Part 67 (2/2)
”Please,” she begged, with uplifted eyes of entreaty. ”She--she didn't tell me the truth about that interview with your reporter. It was true; but she made me think it wasn't. She confessed to me, and she feels very badly. So do I. I believed that you had deliberately made that up, about her saying that she didn't turn back because she wanted to catch a train. I believed, too, that the editorial was written after our--our talk. I'm sorry.”
Hal stood above her, looking rather stern, and a little old and worn, she thought.
”If that is an apology, it is accepted,” he said with surface politeness.

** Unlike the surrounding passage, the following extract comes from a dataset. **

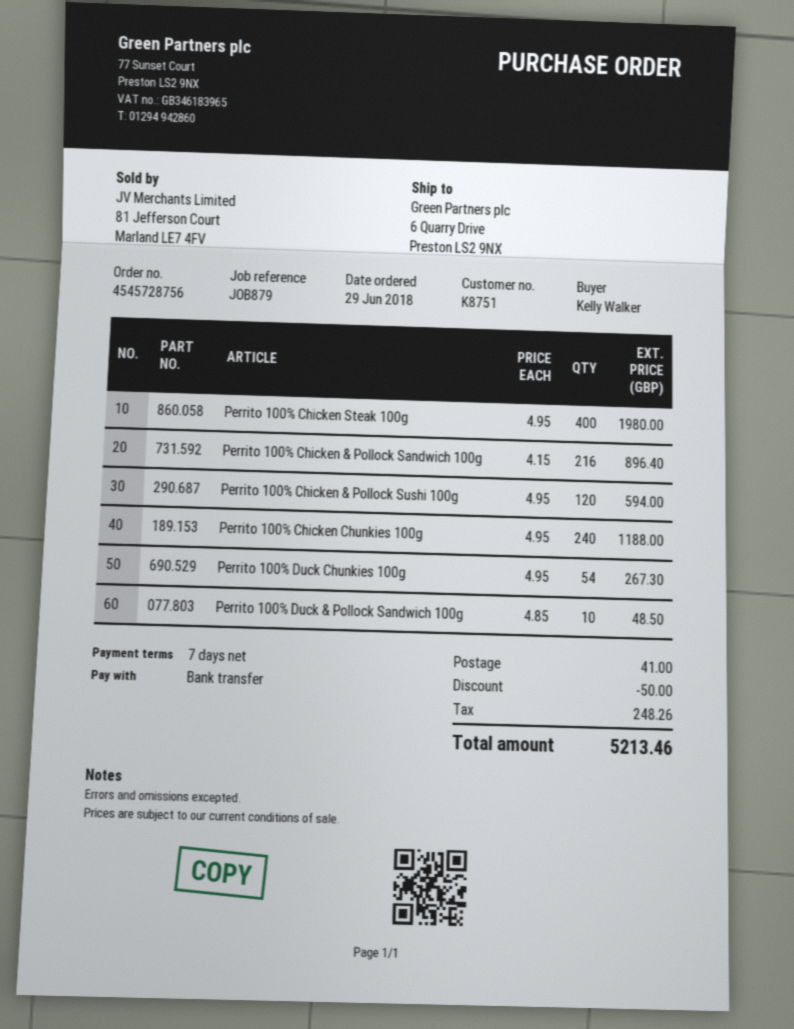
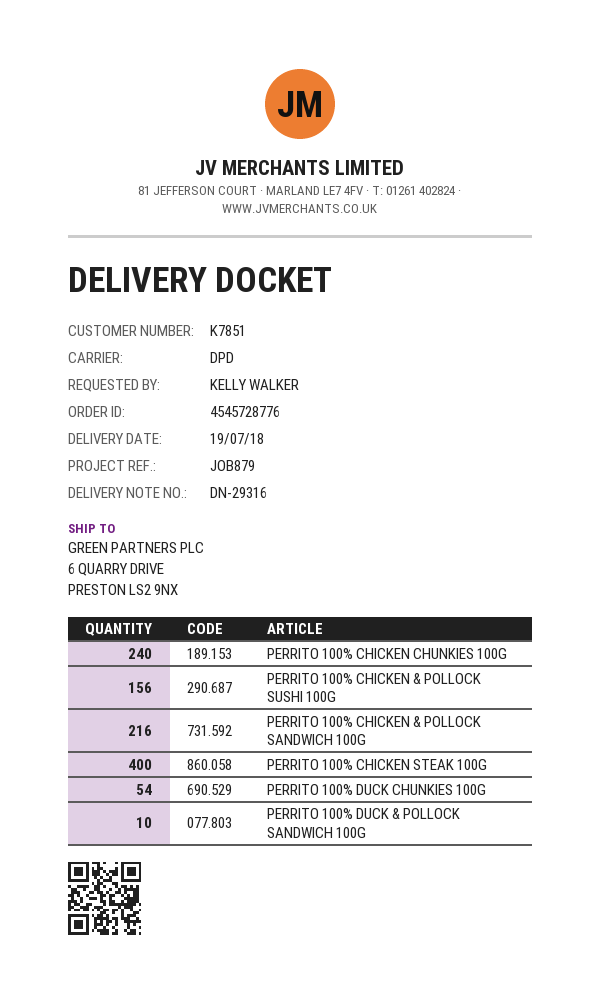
order number: 4545728756 -> 4545728776
customer number: K8751 -> K7851
Perrito 100% Chicken & Pollock Sushi 100g: 120 -> 156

To him she was, in that moment, a light-minded woman apologizing for the petty misdeed, and paying no heed to the graver wrong that she had done him. Jeannette Willard could have set him right in a word; could have shown him what the girl felt, unavowedly to herself but with underlying conviction, that for so great an offense no apology could suffice; nothing short of complete surrender. But Mrs. Willard was not there to help out. She was waiting hopefully, outside.
”And that is all?” he said, after a pause, with just a shade of contempt in his voice.
”All,” she said lightly, ”unless you choose to tell me how the 'Clarion'
is getting on.”
”As well as could be expected. We pay high for our principles. But thus far we've held to them. You should read the paper.”
”I do.”
”To expect your approval would be too much, I suppose.”
”No. In many ways I like it. In fact, I think I'll renew my subscription.”
It was innocently said, without thought of the old playful bargain between them, which had terminated with the mailing of the withered arbutus. But to Hal it seemed merely a brazen essay in coquetry; an attempt to reconst.i.tute the former relation, for her amus.e.m.e.nt.
”The subscription lists are closed, on the old terms,” he said crisply.
”Oh, you couldn't have thought I meant that!” she whispered; but he was already halfway down the room, on the echo of his ”Good-afternoon, Miss Elliot.”
As before, he turned at the door. And he carried with him, to muse over in the depths of his outraged heart once more, the mystery of that still and desperate smile. Any woman could have solved it for him. Any, except, possibly, Esme Elliot.
”It didn't come out as I hoped, Festus,” said the sorrowful little Mrs.
Willard to her husband that evening. ”I don't know that Hal will ever believe in her again. How can he be so--so stupidly unforgiving!”
”Always the man's fault, of course,” said her big husband comfortably.
”No. She's to blame. But it's the fault of men in general that Norrie is what she is; the men of this town, I mean. No man has ever been a man with Norrie Elliot.”
”What have they been?”
”Mice. It's a tradition of the place. They lie down in rows for her to trample on. So of course she tramples on them.”
”Well, I never trampled on mice myself,” observed Festus Willard. ”It sounds like uncertain footing. But I'll bet you five pounds of your favorite candy against one of your very best kisses, that if she undertakes to make a footpath of Hal Surtaine she'll get her feet hurt.”
”Or her heart,” said his wife. ”And, oh, Festus dear, it's such a real, warm, dear heart, under all the spoiled-childness of her.”